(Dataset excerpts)
————

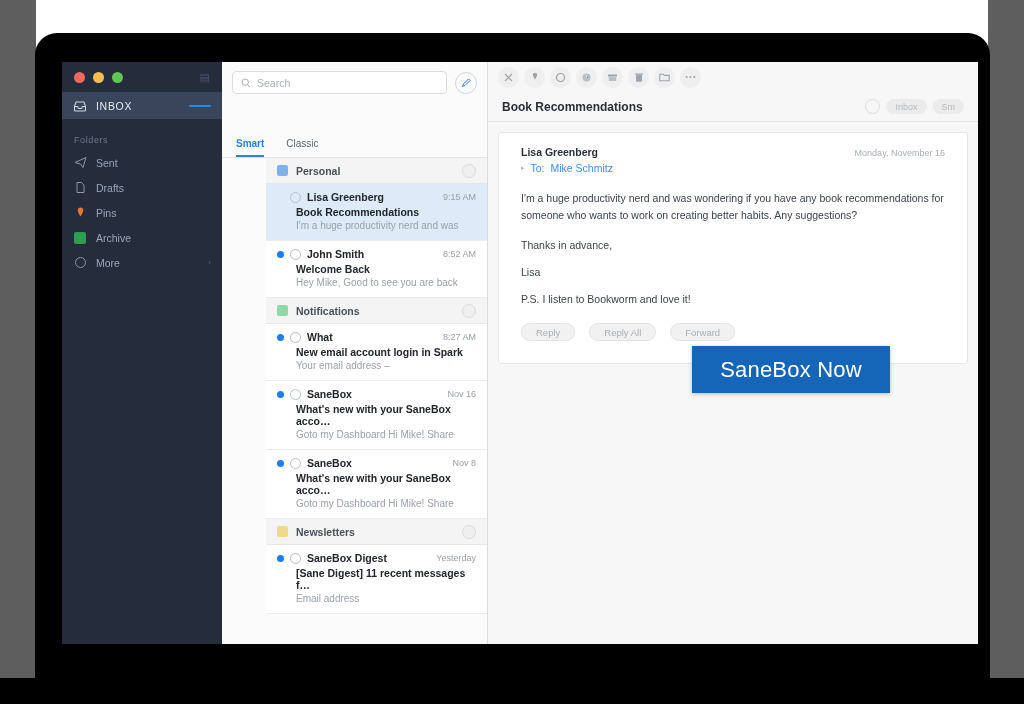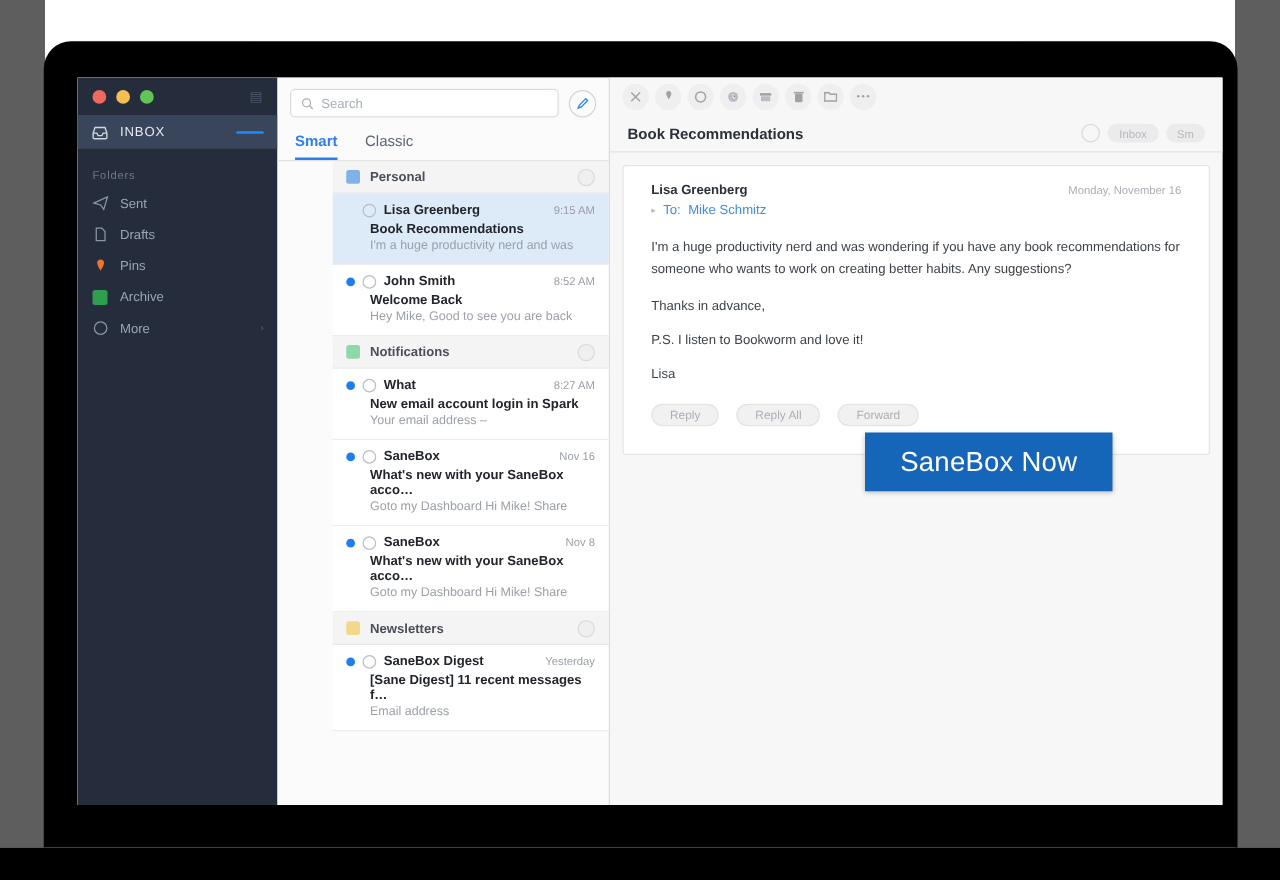--- a/index.html
+++ b/index.html
@@ -86,7 +86,7 @@
     display: flex; align-items: center; justify-content: center; color: #2d7ff0;
   }
   .tabs { display: flex; gap: 22px; padding: 4px 14px 0; border-bottom: 1px solid #e4e4e4; position: relative; }
-  .tab { font-size: 12px; padding: 4px 0 6px; color: #5d6573; }
+  .tab { font-size: 10px; padding: 4px 0 6px; color: #5d6573; margin-top: 32px; }
   .tab.sel { color: #2d7ff0; font-weight: bold; border-bottom: 2px solid #2d7ff0; }
 
   .scroller { flex: 1; overflow: hidden; margin-left: 44px; }

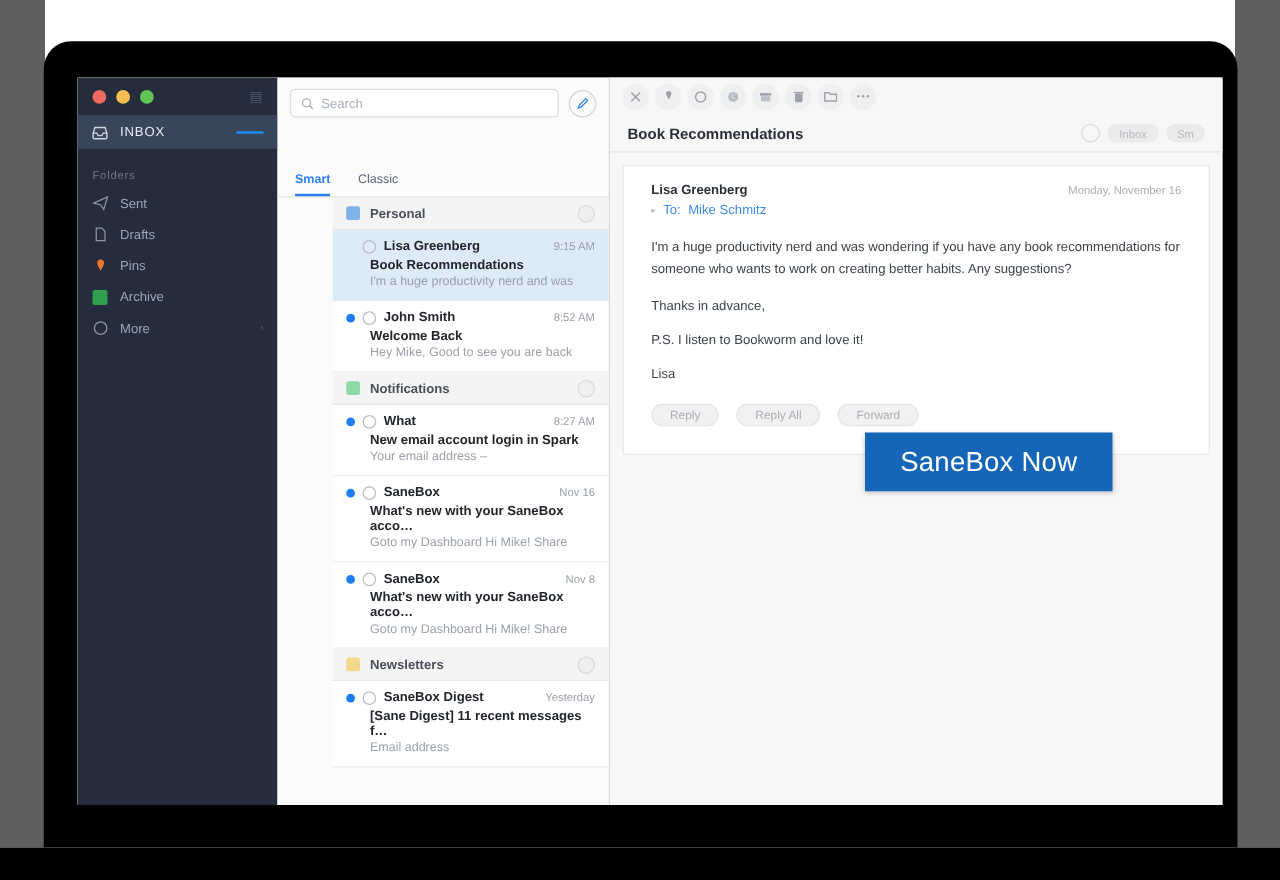--- a/index.html
+++ b/index.html
@@ -423,8 +423,8 @@
 
         <div class="body-p">I'm a huge productivity nerd and was wondering if you have any book recommendations for someone who wants to work on creating better habits. Any suggestions?</div>
         <div class="sig">Thanks in advance,</div>
+        <div class="sig">Lisa</div>
         <div class="sig">P.S. I listen to Bookworm and love it!</div>
-        <div class="sig">Lisa</div>
 
         <div class="actions">
           <span class="act">Reply</span>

————

TASK.
Would you copy out all the data exactly, without the images?

WORKED SOLUTION.
--- a/index.html
+++ b/index.html
@@ -86,7 +86,7 @@
     display: flex; align-items: center; justify-content: center; color: #2d7ff0;
   }
   .tabs { display: flex; gap: 22px; padding: 4px 14px 0; border-bottom: 1px solid #e4e4e4; position: relative; }
-  .tab { font-size: 12px; padding: 4px 0 6px; color: #5d6573; }
+  .tab { font-size: 10px; padding: 4px 0 6px; color: #5d6573; margin-top: 32px; }
   .tab.sel { color: #2d7ff0; font-weight: bold; border-bottom: 2px solid #2d7ff0; }
 
   .scroller { flex: 1; overflow: hidden; margin-left: 44px; }

--- a/index.html
+++ b/index.html
@@ -423,8 +423,8 @@
 
         <div class="body-p">I'm a huge productivity nerd and was wondering if you have any book recommendations for someone who wants to work on creating better habits. Any suggestions?</div>
         <div class="sig">Thanks in advance,</div>
+        <div class="sig">Lisa</div>
         <div class="sig">P.S. I listen to Bookworm and love it!</div>
-        <div class="sig">Lisa</div>
 
         <div class="actions">
           <span class="act">Reply</span>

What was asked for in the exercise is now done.